UCL: The Ghost with the Thrice-repeated Name

The legend of UCL is about a young girl called Emma Louise who is said to have been killed in a tunnel that connects the more modern UCL building, which is now used for student accommodation, and the older Cruciform building. It is rumoured that if Emma Louise's name is repeated three times in the building, she will appear.

A student and former resident of the building stated that, after he and his friends repeated Emma Louise’s name three times, they began to hear a young girl's laughter, repeated intermittently throughout the night. They made a careful search of the building, but couldn’t find an explanation for the eerie sound.

They crowded into a friend's room for the night after the incidence, but could still hear the sound of laughter. Following this, strange things continued to happen. The most chilling was when the words “HELP ME!”, ”DIE” and “MURDER” appeared written on the wall of the building.

Royal Holloway, University of London: The Spooky Stories of Royal Holloway

Rumour has it that the founder of Royal Holloway, Thomas Holloway, is believed to haunt the Founder's Building in the form of a black cat every night.

But his isn’t the only otherworldly story to grace the Royal Holloway campus.

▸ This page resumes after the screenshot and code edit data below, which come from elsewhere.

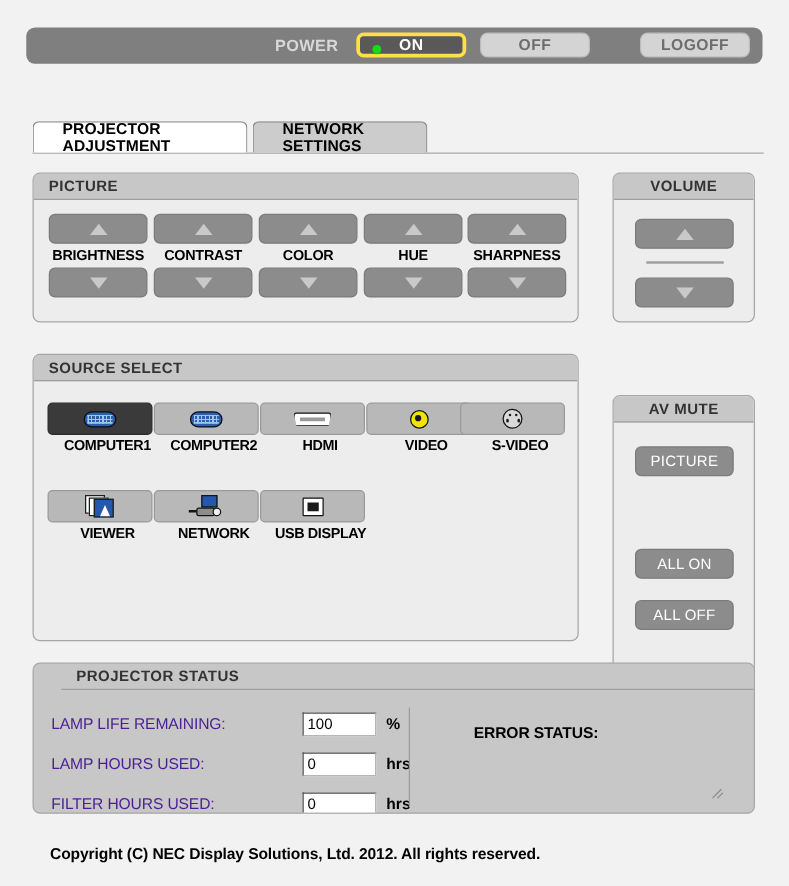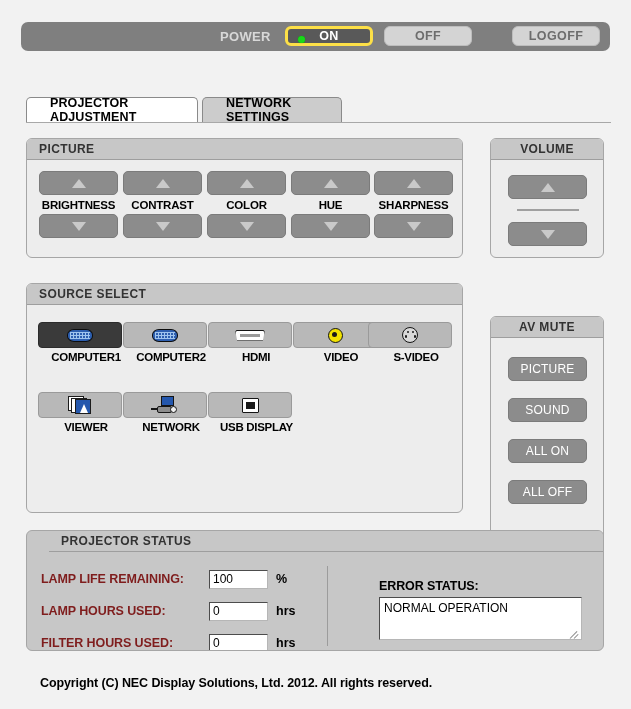"SOUND" div.avm-btn { html: <div> <span>SOUND</span> </div> -> none }
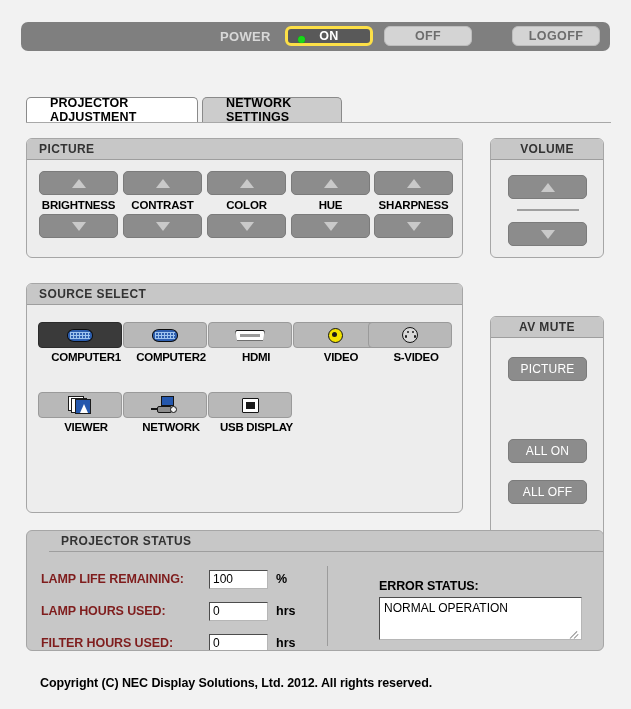"LAMP LIFE REMAINING:" .status-label { color: #7f1d1d -> #4c1d95; font-weight: bold -> normal; width: 168px -> 201px }
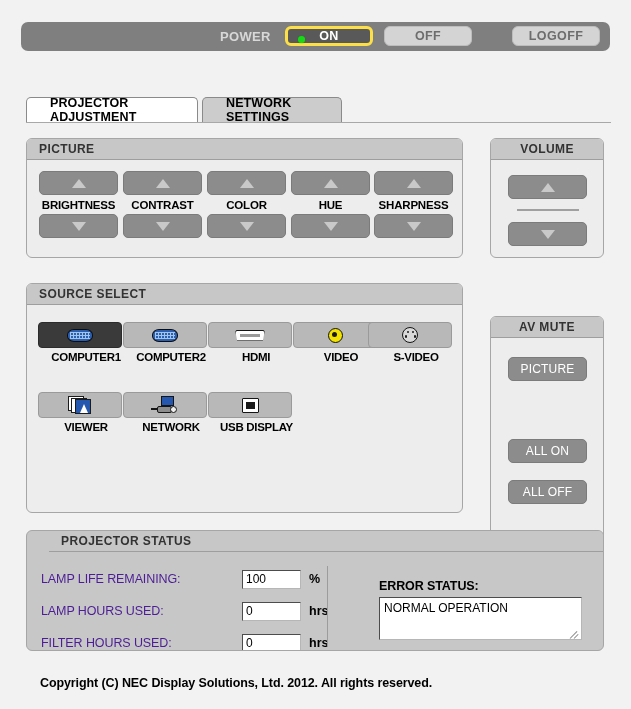"NORMAL OPERATION" textarea { html: <textarea>NORMAL OPERATION</textarea> -> none }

A painting named Man Proposes, God Disposes by Sir Edwin Landseer, which hangs in the university's picture gallery, is rumoured to be cursed. The painting is reputed to cause students to fail their exams.

Since the first exams were taken at the university in the 1920s and 1930s, the unsettling painting featuring two polar bears has been associated with failure. "If you sit directly in front of it in an exam, you will fail - unless it's covered up," goes the myth, according to the college's curator Dr Laura MacCulloch.

In the 1970s, fear of the cursed painting reached its peak, according to MacCulloch, when a student refused to be seated near it. The poor registrar, who just wanted to get the exam underway, ran off and found the biggest thing that she could to cover the picture, which was a massive Union Jack flag. Ever since, the same flag has been used to cover the painting every year during the exam period.

If the exam superstition weren’t creepy enough, it is also rumoured that a student was once so disturbed by the painting that he killed himself in front of it.